**WORK REQUIRED:**
What you return must be the full data, repeated verbatim, with no pictures in it.

[User interface change data]
++++

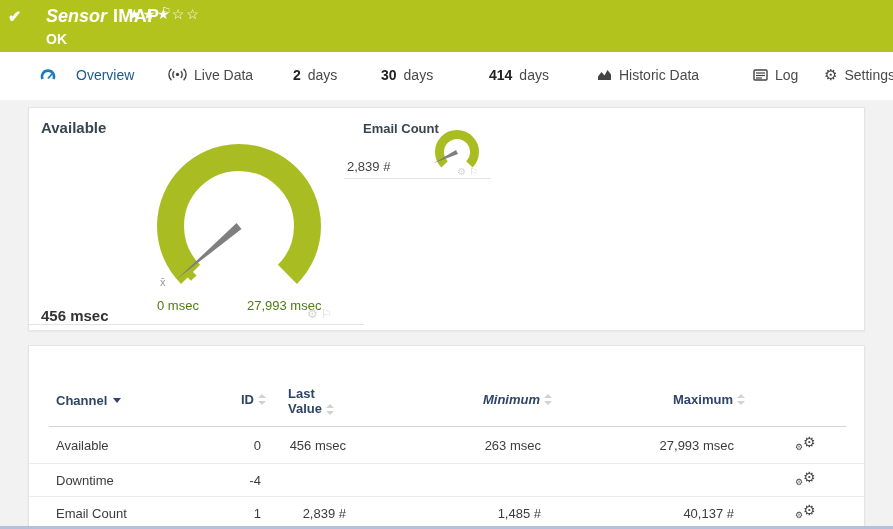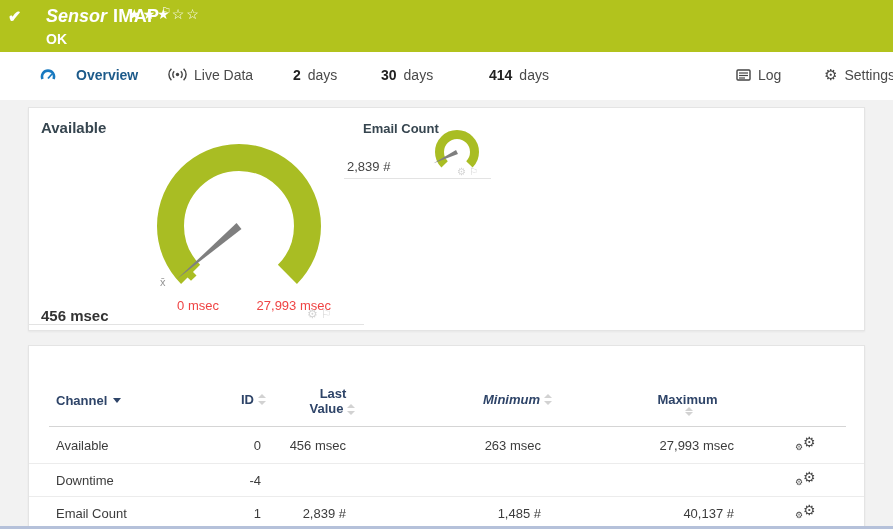--- a/index.html
+++ b/index.html
@@ -22,7 +22,7 @@
   .tab { position:absolute; top:0; height:45px; display:flex; align-items:center; gap:7px;
          font-size:14px; color:#4a4a4a; cursor:pointer; white-space:nowrap; }
   .tab .num { font-weight:bold; color:#222; }
-  .tab.active { color:#1c5a8a; font-weight:bold;gap:20px; }
+  .tab.active { color:#1c5a8a; font-weight:normal;gap:20px; }
   .tab-underline { position:absolute; left:40px; top:93px; width:108px; height:3px; background:#1e9cd7; }
   .tab svg { display:block; }
 

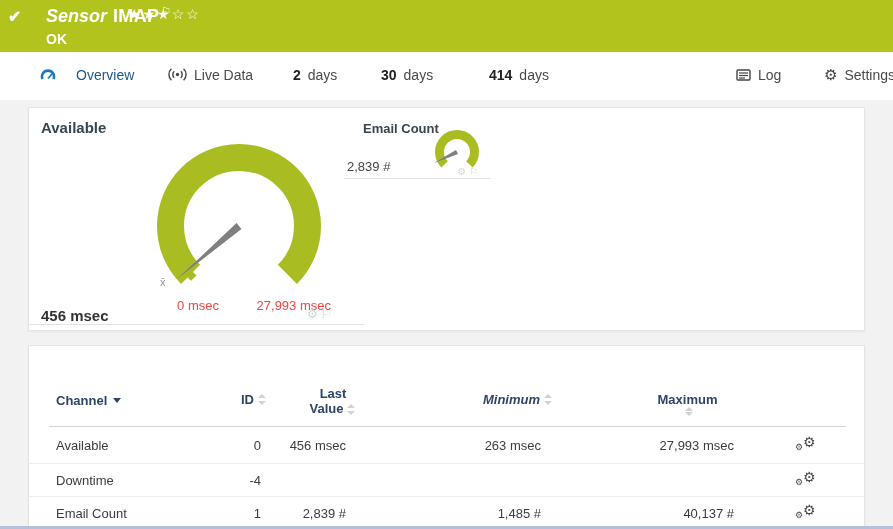--- a/index.html
+++ b/index.html
@@ -103,6 +103,12 @@
       <span class="num">414</span>
       <span>days</span>
     </div>
+    <div class="tab" style="left:597px">
+      <svg width="15" height="13" viewBox="0 0 15 13">
+        <path d="M1 12 L1 8.5 L4.5 4 L7.5 7.5 L10.5 2 L14 6.5 L14 12 Z" fill="#444"></path>
+      </svg>
+      <span>Historic Data</span>
+    </div>
     <div class="tab" style="left:736px">
       <svg width="15" height="12" viewBox="0 0 15 12">
         <rect x="1" y="1" width="13" height="10" rx="1" fill="none" stroke="#444" stroke-width="1.4"></rect>

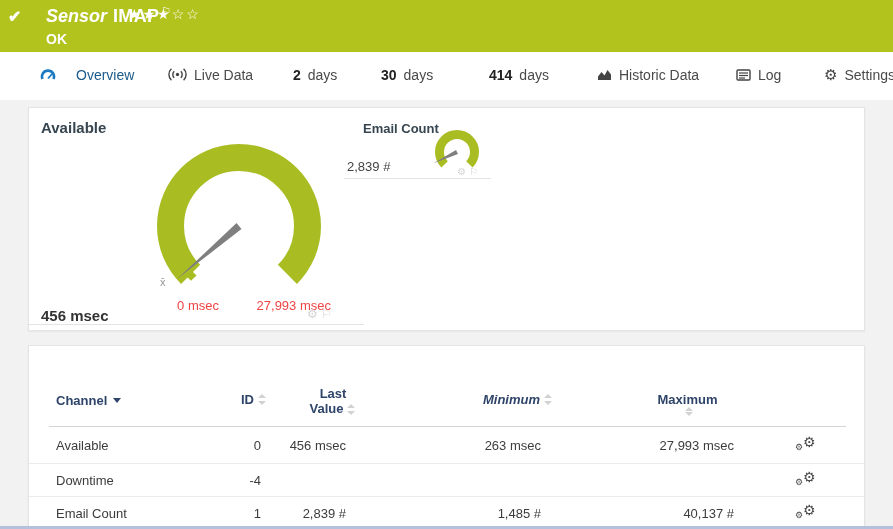--- a/index.html
+++ b/index.html
@@ -109,7 +109,7 @@
       </svg>
       <span>Historic Data</span>
     </div>
-    <div class="tab" style="left:736px">
+    <div class="tab" style="left:753px">
       <svg width="15" height="12" viewBox="0 0 15 12">
         <rect x="1" y="1" width="13" height="10" rx="1" fill="none" stroke="#444" stroke-width="1.4"></rect>
         <line x1="3" y1="4" x2="12" y2="4" stroke="#444" stroke-width="1.2"></line>

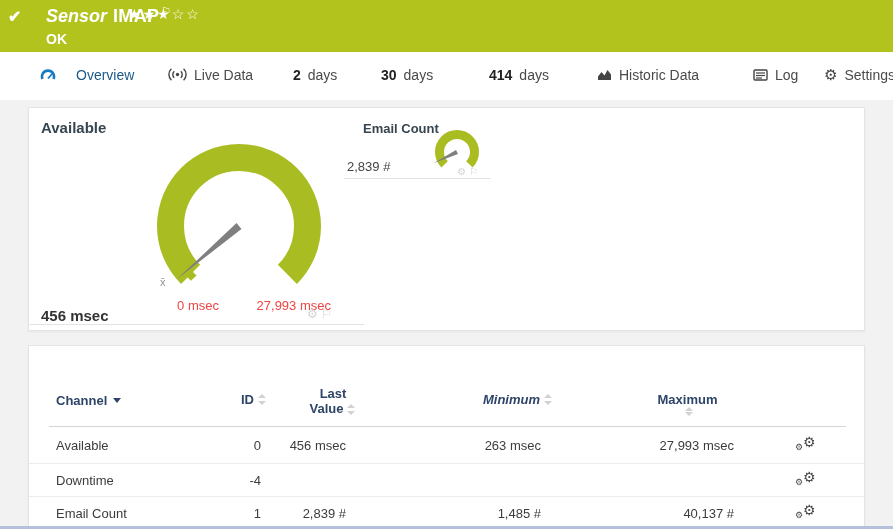--- a/index.html
+++ b/index.html
@@ -35,7 +35,7 @@
   .divider { position:absolute; height:1px; background:#e3e3e3; }
 
   .gauge-val { position:absolute; font-weight:bold; color:#333; font-size:15px; }
-  .axis-lab { position:absolute; font-size:13px; color:#ef4444; text-align:right; }
+  .axis-lab { position:absolute; font-size:13px; color:#4d7c0f; text-align:left; }
   .avg-mark { position:absolute; font-size:11px; color:#949494; }
   .tile-icons { position:absolute; color:#d4d4d4; font-size:12px; letter-spacing:3px; cursor:pointer; }
 

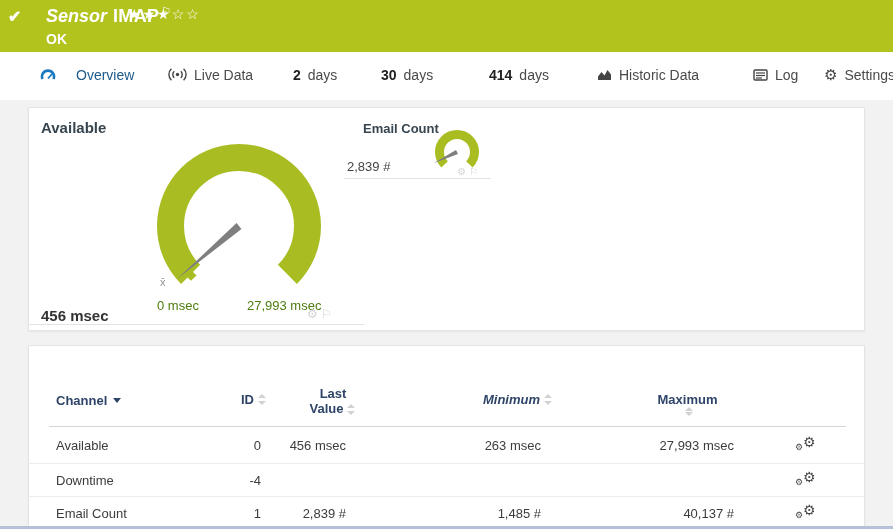--- a/index.html
+++ b/index.html
@@ -42,7 +42,7 @@
   
   .th { position:absolute; font-size:13px; font-weight:bold; color:#2e4468; cursor:pointer; }
   .th-right { display:flex; justify-content:flex-end; align-items:center; }
-  .th-center { text-align:center; line-height:15px; }
+  .th-center { line-height:15px; }
   .sort { display:inline-block; width:9px; height:11px; position:relative; margin-left:4px; flex:0 0 9px; }
   .sort::before { content:""; position:absolute; top:0; left:0;
     border-left:4.5px solid transparent; border-right:4.5px solid transparent; border-bottom:4.5px solid #d2d2d2; }

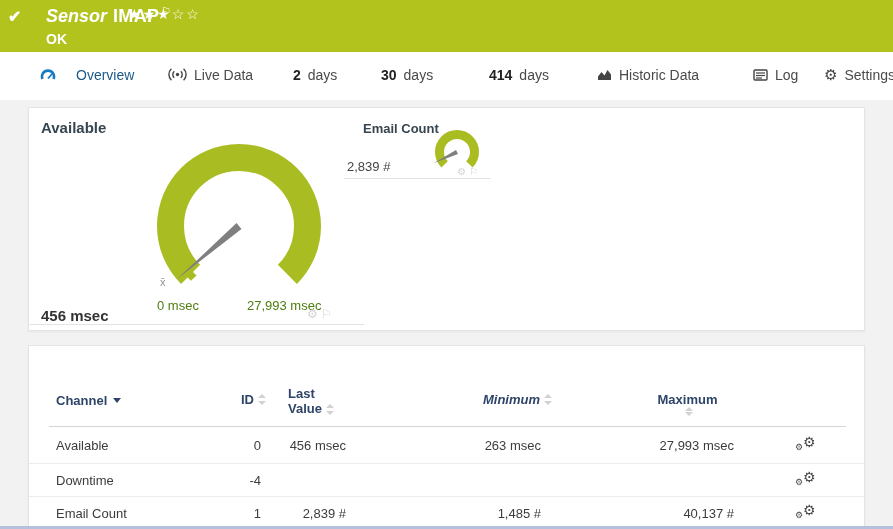--- a/index.html
+++ b/index.html
@@ -183,7 +183,7 @@
       <span>Minimum</span>
         <span class="sort"></span>
     </div>
-    <div class="th th-right" style="left:600px; top:46px; width:117px;flex-direction:column;">
+    <div class="th th-right" style="left:600px; top:46px; width:117px;">
       <span>Maximum</span>
         <span class="sort"></span>
     </div>

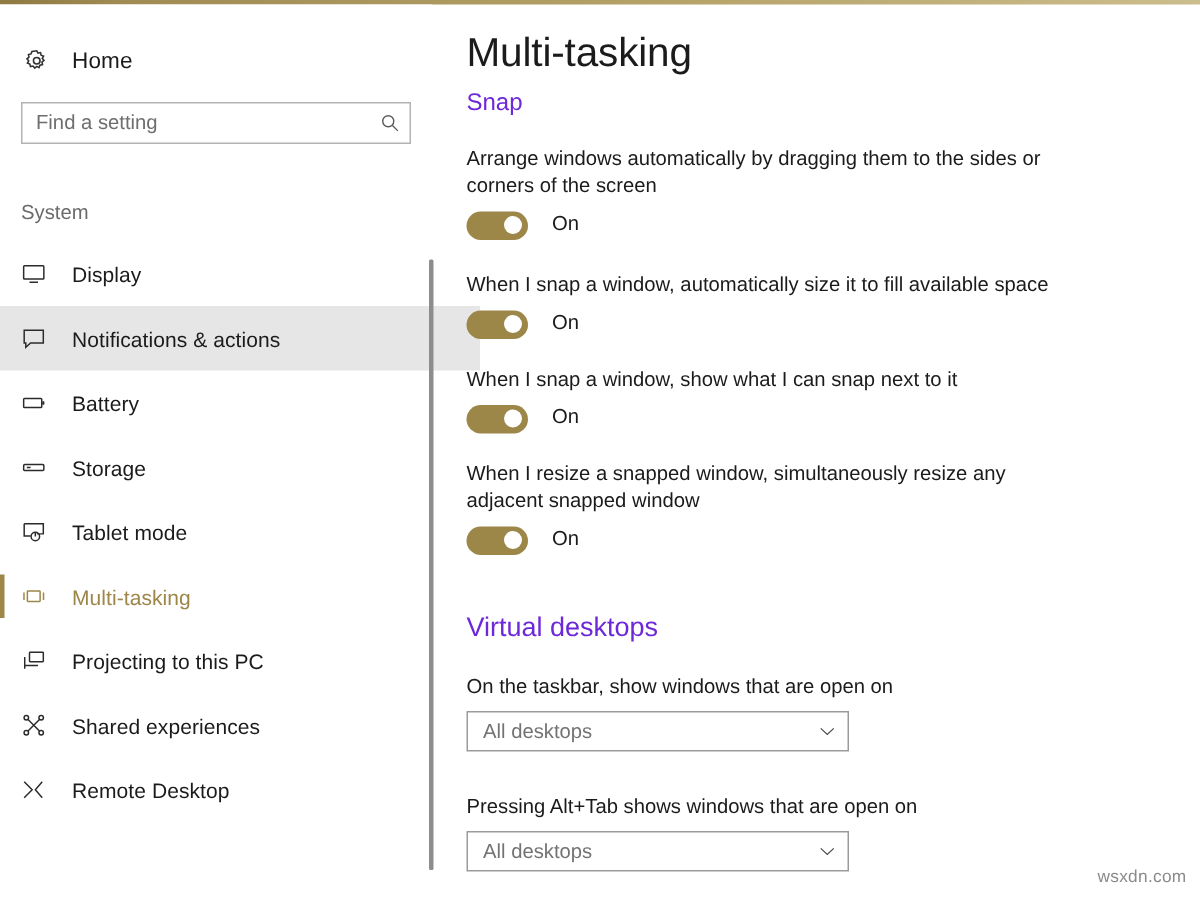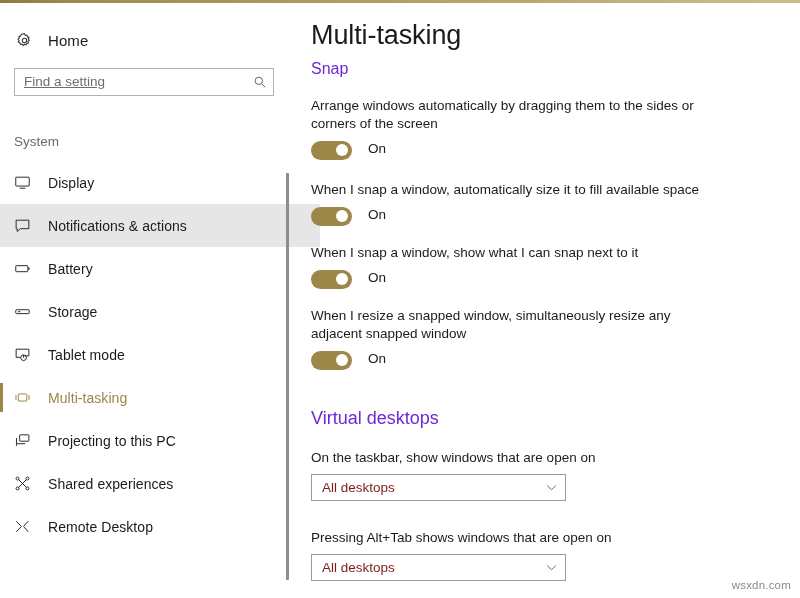--- a/index.html
+++ b/index.html
@@ -87,7 +87,6 @@
     line-height: 26px;
     white-space: nowrap;
     overflow: hidden;
-    text-decoration: underline;
   }
   .search-icon {
     width: 26px;

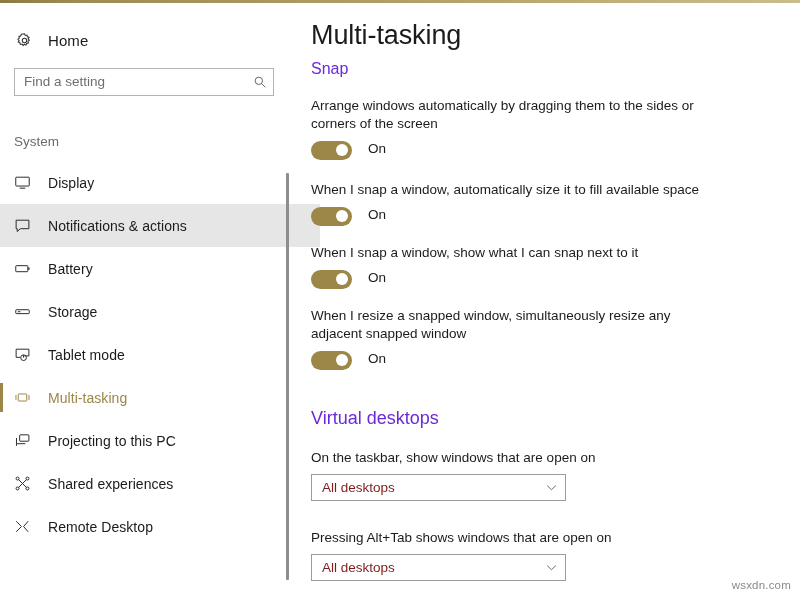--- a/index.html
+++ b/index.html
@@ -254,7 +254,7 @@
   .dropdown-value {
     flex: 1;
     font-size: 13.5px;
-    color: #7f1d1d;
+    color: #737373;
     padding-left: 10px;
     white-space: nowrap;
     overflow: hidden;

++++

**SOLUTION TO THE PROBLEM:**
--- a/index.html
+++ b/index.html
@@ -22,7 +22,7 @@
   .tab { position:absolute; top:0; height:45px; display:flex; align-items:center; gap:7px;
          font-size:14px; color:#4a4a4a; cursor:pointer; white-space:nowrap; }
   .tab .num { font-weight:bold; color:#222; }
-  .tab.active { color:#1c5a8a; font-weight:bold;gap:20px; }
+  .tab.active { color:#1c5a8a; font-weight:normal;gap:20px; }
   .tab-underline { position:absolute; left:40px; top:93px; width:108px; height:3px; background:#1e9cd7; }
   .tab svg { display:block; }
 

--- a/index.html
+++ b/index.html
@@ -103,6 +103,12 @@
       <span class="num">414</span>
       <span>days</span>
     </div>
+    <div class="tab" style="left:597px">
+      <svg width="15" height="13" viewBox="0 0 15 13">
+        <path d="M1 12 L1 8.5 L4.5 4 L7.5 7.5 L10.5 2 L14 6.5 L14 12 Z" fill="#444"></path>
+      </svg>
+      <span>Historic Data</span>
+    </div>
     <div class="tab" style="left:736px">
       <svg width="15" height="12" viewBox="0 0 15 12">
         <rect x="1" y="1" width="13" height="10" rx="1" fill="none" stroke="#444" stroke-width="1.4"></rect>

--- a/index.html
+++ b/index.html
@@ -109,7 +109,7 @@
       </svg>
       <span>Historic Data</span>
     </div>
-    <div class="tab" style="left:736px">
+    <div class="tab" style="left:753px">
       <svg width="15" height="12" viewBox="0 0 15 12">
         <rect x="1" y="1" width="13" height="10" rx="1" fill="none" stroke="#444" stroke-width="1.4"></rect>
         <line x1="3" y1="4" x2="12" y2="4" stroke="#444" stroke-width="1.2"></line>

--- a/index.html
+++ b/index.html
@@ -35,7 +35,7 @@
   .divider { position:absolute; height:1px; background:#e3e3e3; }
 
   .gauge-val { position:absolute; font-weight:bold; color:#333; font-size:15px; }
-  .axis-lab { position:absolute; font-size:13px; color:#ef4444; text-align:right; }
+  .axis-lab { position:absolute; font-size:13px; color:#4d7c0f; text-align:left; }
   .avg-mark { position:absolute; font-size:11px; color:#949494; }
   .tile-icons { position:absolute; color:#d4d4d4; font-size:12px; letter-spacing:3px; cursor:pointer; }
 

--- a/index.html
+++ b/index.html
@@ -42,7 +42,7 @@
   
   .th { position:absolute; font-size:13px; font-weight:bold; color:#2e4468; cursor:pointer; }
   .th-right { display:flex; justify-content:flex-end; align-items:center; }
-  .th-center { text-align:center; line-height:15px; }
+  .th-center { line-height:15px; }
   .sort { display:inline-block; width:9px; height:11px; position:relative; margin-left:4px; flex:0 0 9px; }
   .sort::before { content:""; position:absolute; top:0; left:0;
     border-left:4.5px solid transparent; border-right:4.5px solid transparent; border-bottom:4.5px solid #d2d2d2; }

--- a/index.html
+++ b/index.html
@@ -183,7 +183,7 @@
       <span>Minimum</span>
         <span class="sort"></span>
     </div>
-    <div class="th th-right" style="left:600px; top:46px; width:117px;flex-direction:column;">
+    <div class="th th-right" style="left:600px; top:46px; width:117px;">
       <span>Maximum</span>
         <span class="sort"></span>
     </div>

--- a/index.html
+++ b/index.html
@@ -87,7 +87,6 @@
     line-height: 26px;
     white-space: nowrap;
     overflow: hidden;
-    text-decoration: underline;
   }
   .search-icon {
     width: 26px;

--- a/index.html
+++ b/index.html
@@ -254,7 +254,7 @@
   .dropdown-value {
     flex: 1;
     font-size: 13.5px;
-    color: #7f1d1d;
+    color: #737373;
     padding-left: 10px;
     white-space: nowrap;
     overflow: hidden;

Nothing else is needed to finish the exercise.